In classical thought, civil society and the state were seen as indistinguishable, with both referring to a type of political association that governed social conflict through the imposition of rules that restrained citizens from harming one another. Aristotle’s polis was an “association of associations” that enabled those individuals that qualified as citizens to share in the virtuous tasks of ruling and being ruled. In this sense, the state represented the “civil” form of society and “civility” described the requirements of good citizenship. Late medieval thought continued this tradition by equating civil society with the value of “politically organized commonwealths,” a type of civilization made possible because people lived in law-governed associations protected by the state.3 The alternative was social Darwinism – the “survival of the fittest.”

Between 1750 and 1850, ideas about civil society took a new and fundamental turn in response to a perceived crisis in the ruling social order. This crisis was motivated by the rise of the market economy and the increasing differentiation of interests it provoked, as “communities of strangers” replaced “communities of neighbors,” and by the breakdown of traditional paradigms of authority as a consequence of the French and American revolutions. In contrast to Aristotle, Plato, and Hobbes, the thinkers of the Enlightenment viewed civil society as a defense against unwarranted intrusions by the state on newly realized individual rights and freedoms, organized through the medium of voluntary associations. In this school of thought, civil society was a self-regulating universe of associations committed to the same ideals that needed to be protected in order to preserve its role in resisting despotism, a theme taken up by a host of thinkers including James Madison (in his Federalist Papers) and Alexis de Tocqueville (probably the most famous civil society enthusiast of them all), and – much later in time – by the “small circles of freedom” that were formed by dissidents in Eastern Europe, by the writers who celebrated them in the West (such as Ernest Gellner), and by academics such as Robert Putnam who began to investigate the condition of associational life and its effects in Italy, the United States and elsewhere, spawning a whole new debate on “social capital” in the process. The dominant theme in this debate was the value of voluntary associations in curbing the power of centralizing institutions, protecting pluralism, and nurturing constructive social norms, especially “generalized trust and cooperation.” A highly articulated civil society with overlapping memberships was seen as the foundation of a stable democratic polity, a defense against domination by any particular group, and a barrier to anti-democratic forces.4

Today, this “neo-Tocquevillian” tradition is particularly strong in the United States, where it dovetails naturally with preexisting traditions of self-governance, suspicions about the state, and concerns about public disengagement from politics and civic life, and is closely linked to other schools of thought such as communitarianism, localism, and the “liberal egalitarianism” of Michael Walzer, William Galston, and others.5 In contrast to classical liberals, liberal egalitarians recognize the debilitating effects of unequal access to resources and opportunities on the health and functioning of civil society. This is an important insight, and scholars have built on these ideas to construct a comprehensive critique of the neo-Tocquevillian tradition that focuses on the structural obstacles that prevent some groups from articulating their interests; the ethnocentrism or simple unreliability of assumptions about associations and their effects; and a failure to account for the impact of globalization, economic restructuring, political corruption, and power relations of different kinds.6 Even this critique, however, reaches back through history to connect with much earlier debates about the ideas that developed during the Enlightenment.

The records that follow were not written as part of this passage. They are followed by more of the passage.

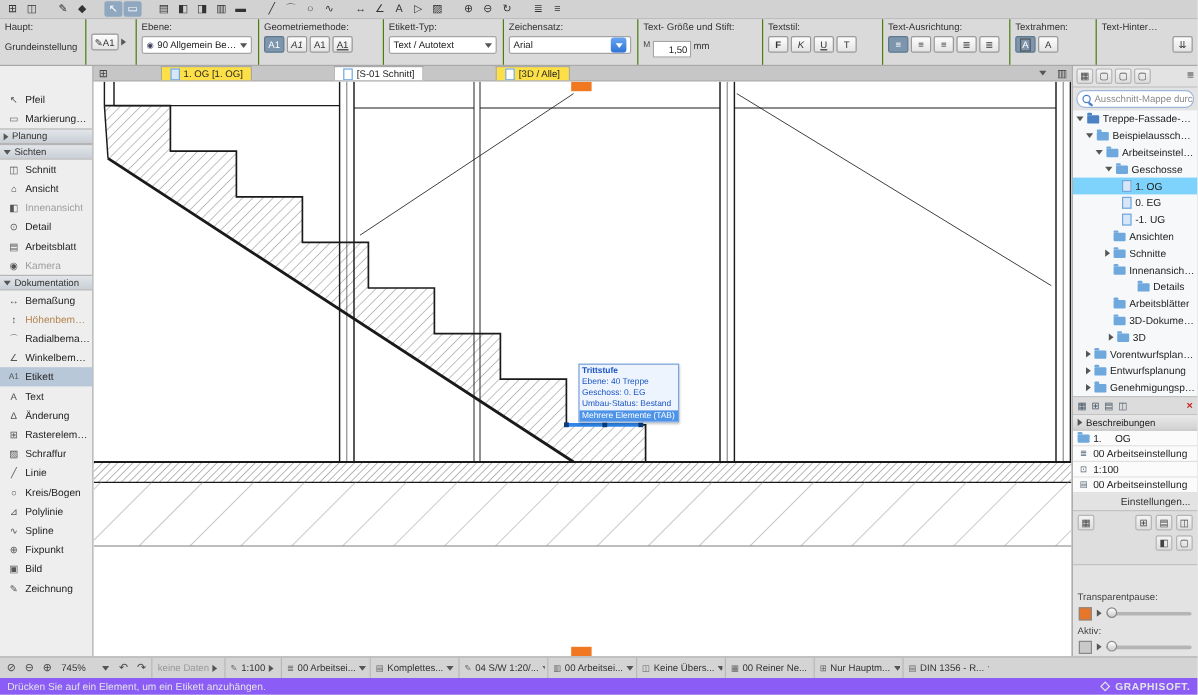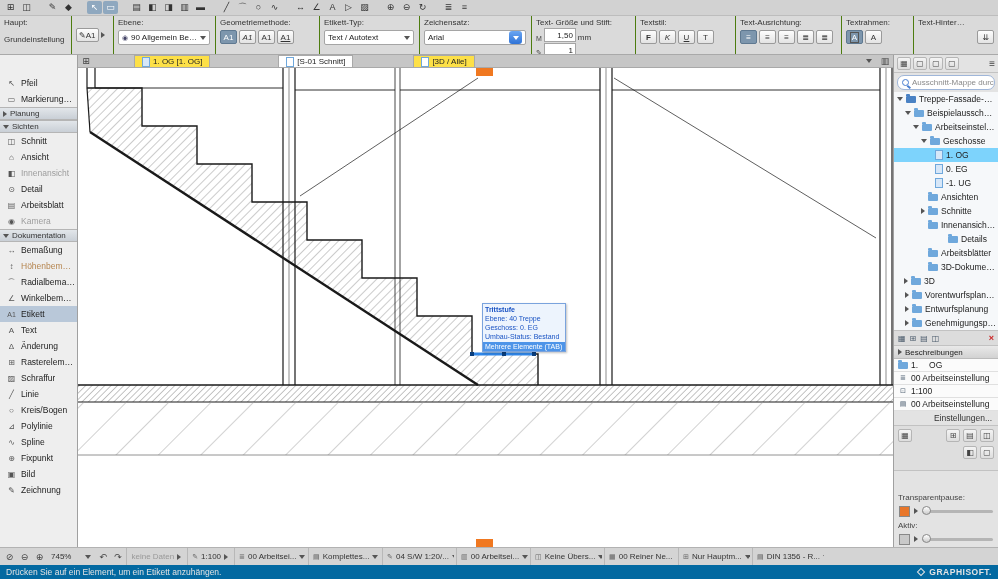"1,50" .octl2 { align-items: flex-end -> flex-start; margin-top: 1px -> 7px }
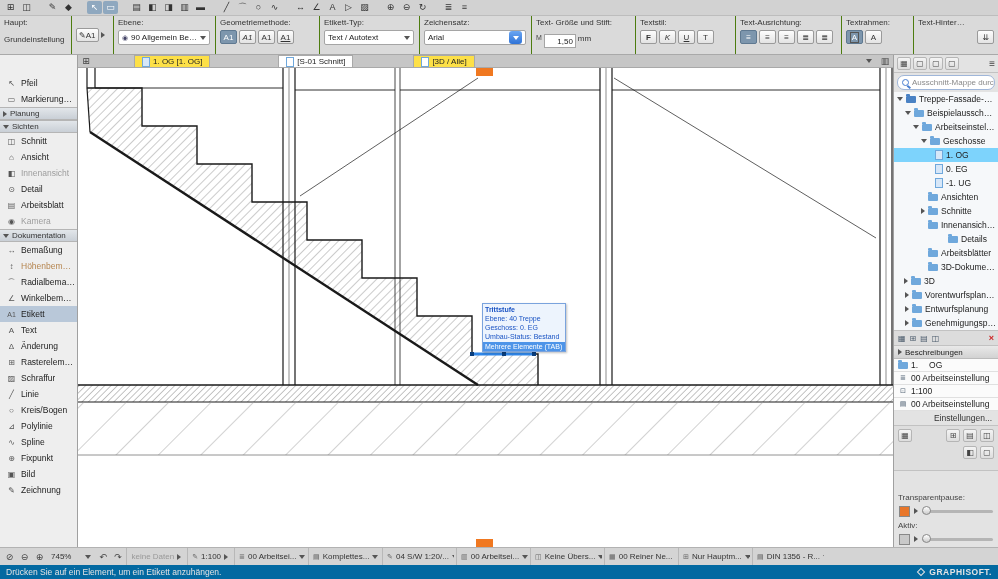"3D" div.tr { padding-left: 10px -> 30px }
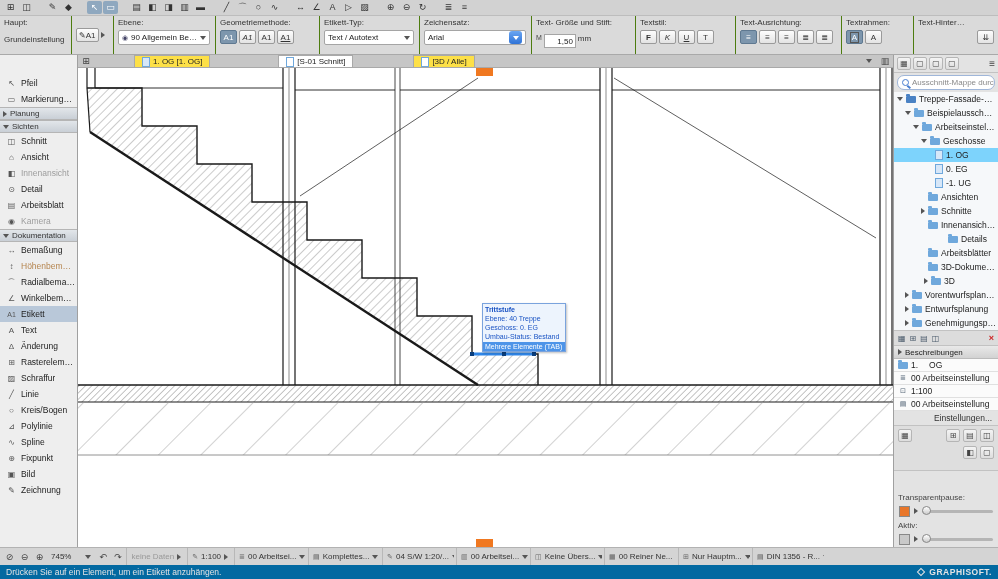"Drücken Sie auf ein Element," .bottombar { background: #0369a1 -> #8b5cf6 }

Hegel was the first of these early critics, focusing on the conflicts and inequalities that raged between different economic and political interests within civil society that required constant surveillance by the state in order for the “civil” to remain. This was a theme taken further by Karl Marx, who saw civil society as another vehicle for furthering the interests of the dominant class under capitalism, and therefore something that had to be “democratized” itself – and eventually abolished in order to make way for communism.7 But it was Antonio Gramsci – the person who “may be single-handedly responsible for the revival of the term civil society in the post-World War II period”8 – who was most responsible for a break with the liberal tradition. In Gramsci’s view, civil society was the site of rebellion against the orthodox as well as the construction of cultural and ideological hegemony, with both processes expressed through families, schools, universities and the media as well as voluntary associations since all these institutions are important in shaping the political dispositions of citizens. Hence civil society is just as much a site for politics and conflict as the formal political sphere, and it stands in an integral relationship to the state rather than being seen as separate. Although many later adherents to these ideas fail to credit Gramsci by name, his influence is clear for all to see in the vocabulary of radical social movements, activist intellectuals and progressive politicians. In the pages that follow, I have tried to weave these same themes of power and contention, inequality and conflict, throughout the three models of civil society that I analyze, providing at least a partial counterweight to the dominance of liberal thinking.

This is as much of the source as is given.